Optics and Electricity
1. All of the electrical outlets in a room are connected in a single parallel circuit. The circuit is equipped with a 20-A fuse and the voltage is 120 V.A) What is the maximum power that can be supplied by the outlets without blowing the fuse? B)How many 1200 W appliances can be plugged into the sockets without blowing the fuse?
2.The light bulb used in an overhead projector has a resistance of 48 Ohm. What is the current through the bulb when it is operating on 120 V? Which costs more, running a 1,200 W hair dryer for 3 min or leaving a 60‐W lamp on overnight (1h)?
3. A current of 15 A flows through an electric heater operating on 120 V. What is the heater’s resistance? Compute the power consumption of the electric heater in kW? How much energy does it use in 600 min (=10 hours)? (Express the answers in both units: kWh and Joule)
4. A 5-Hz continuous wave travels on a Slinky. If the wavelength is 0.3m, what is the speed of waves on the Slinky?
5. A 1000 Hz sound travels through pure oxygen. The wavelength of the sound is measured to be 0.65m. What is the speed of sound in oxygen?
6. A steel cable with total length 20m and mass 100kg is connected to two poles. The tension in the cable is 2,000 N, and the wind makes the cable vibrate with a frequency of 2 Hz. Calculate the wavelength of the resulting wave on the cable.
7. The focal length of diverging lens is negative. If f= -20cm fro a particular diverging lens, where will the image be formed of an object located 50cm to the left of the lens on the optical axis? What is the magnification of the image?
8. The equation connecting s, p, and f for a simple lens can be employed for spherical mirrors, too. A concave mirror with a focal length of 8cm forms an image of a small object placed 10cm in front of the mirror. Where will this image be located?
9. What are the frequencies of the first four harmonics of middle C (261.6Hz)?

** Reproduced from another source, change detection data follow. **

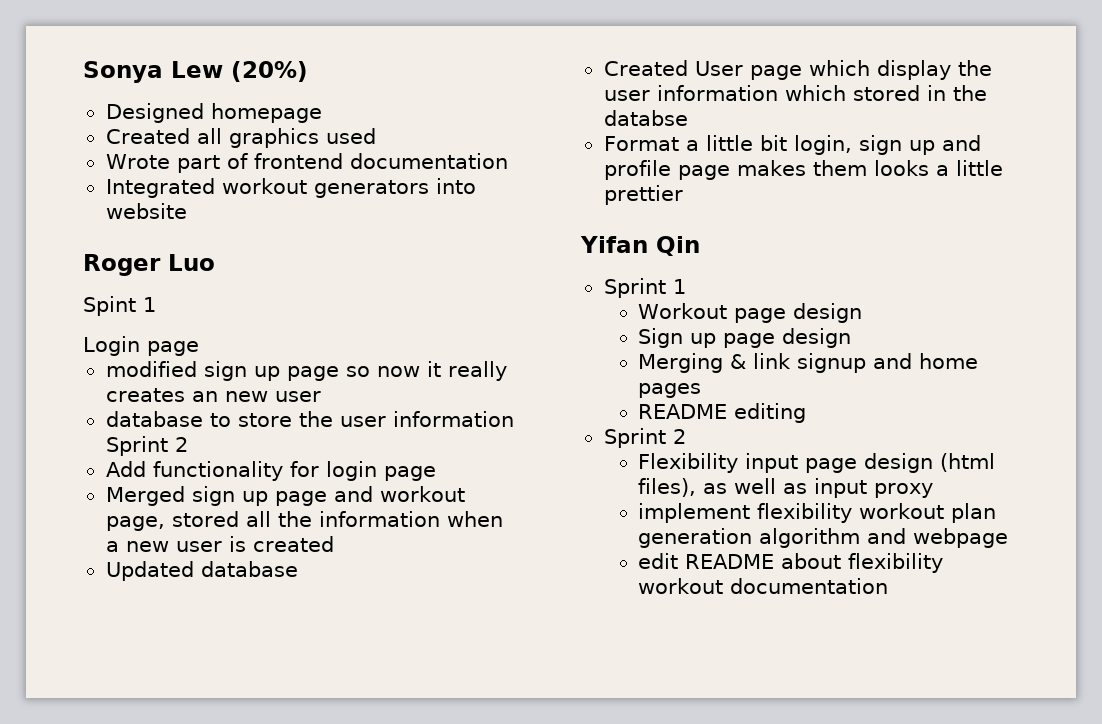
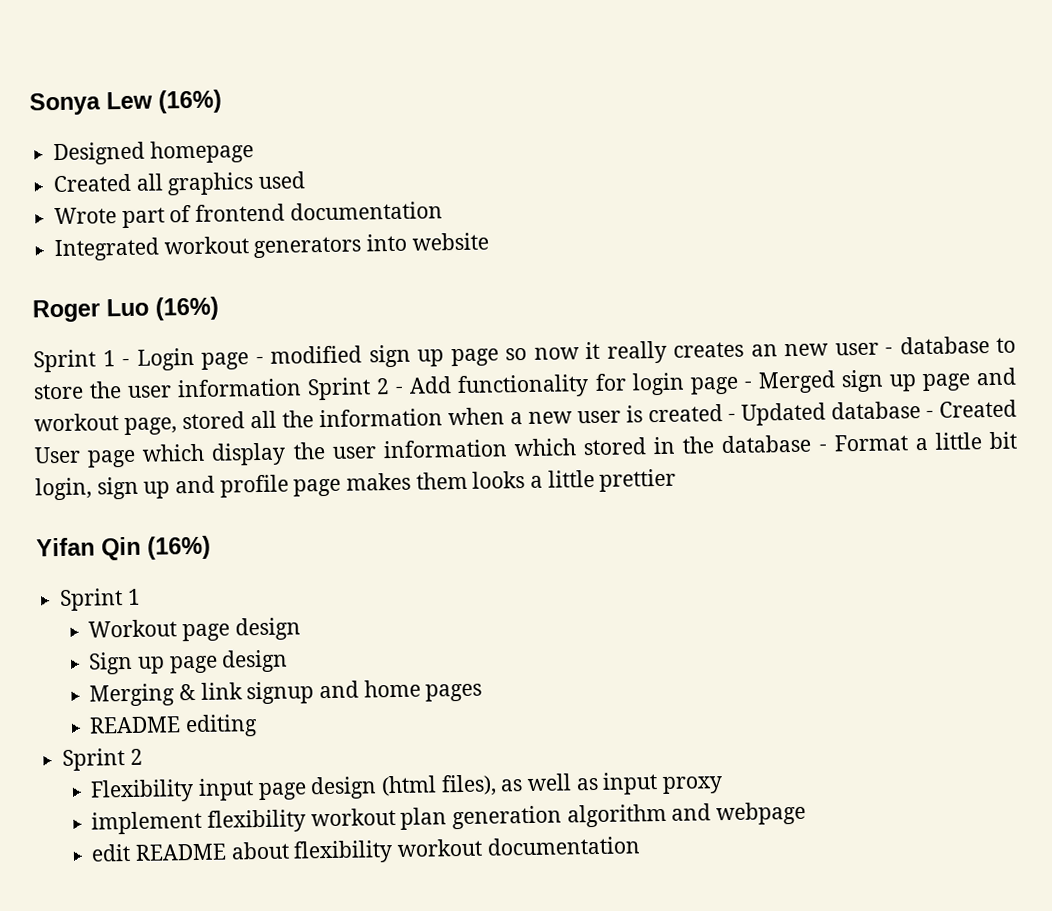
[231,61,308,82] (20%) -> [158,89,222,114] (16%)
[83,296,156,316] // Spint 1 // -> [155,296,219,321] [33,349,130,373] (16%) // Sprint 1 -
(199, 348) // -> [255,356,264,365] -
(321, 396) // -> [885,347,893,355] -
(188, 444) // -> [395,386,405,394] -
(436, 473) // -> [743,381,753,389] -
(334, 544) // -> [728,413,736,421] -
(298, 569) // -> [926,410,934,418] -
[603,110,688,126] databse // -> [721,434,827,454] database -
(700, 246) none -> [147,535,211,560] (16%)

Approximately how many times louder is a 110 dB sound than a 80dB sound?
1.
A) the electrical power is by definition the current multiplied by the voltage. Therefore
$P = U*I = 20*120 =2400 W$
B) The power as is defined is a scalar value. It means it is adding algebraically. The number of appliances that can be connected in parallel is
$N = P_{tot}/P =2400/1200 =2$
2.
A) The Ohm law says that the Resistance of a device is equal to the voltage (on that device) over the current (through the device).
$R = U/I, I = U/R = 120/48 = 2.5 A$
B) One is paying the energy needed to that particular device. (Power = Energy/time)
$E1 = P1*t1 =1200*3*60 =216000 J$
$E2 =P2*t2 =60*1*60*60 =216000 J$
The cost is the same for both devices.
3.
The ohm law says that the Resistance of a device is equal to the voltage (on that device) over the current (through that device).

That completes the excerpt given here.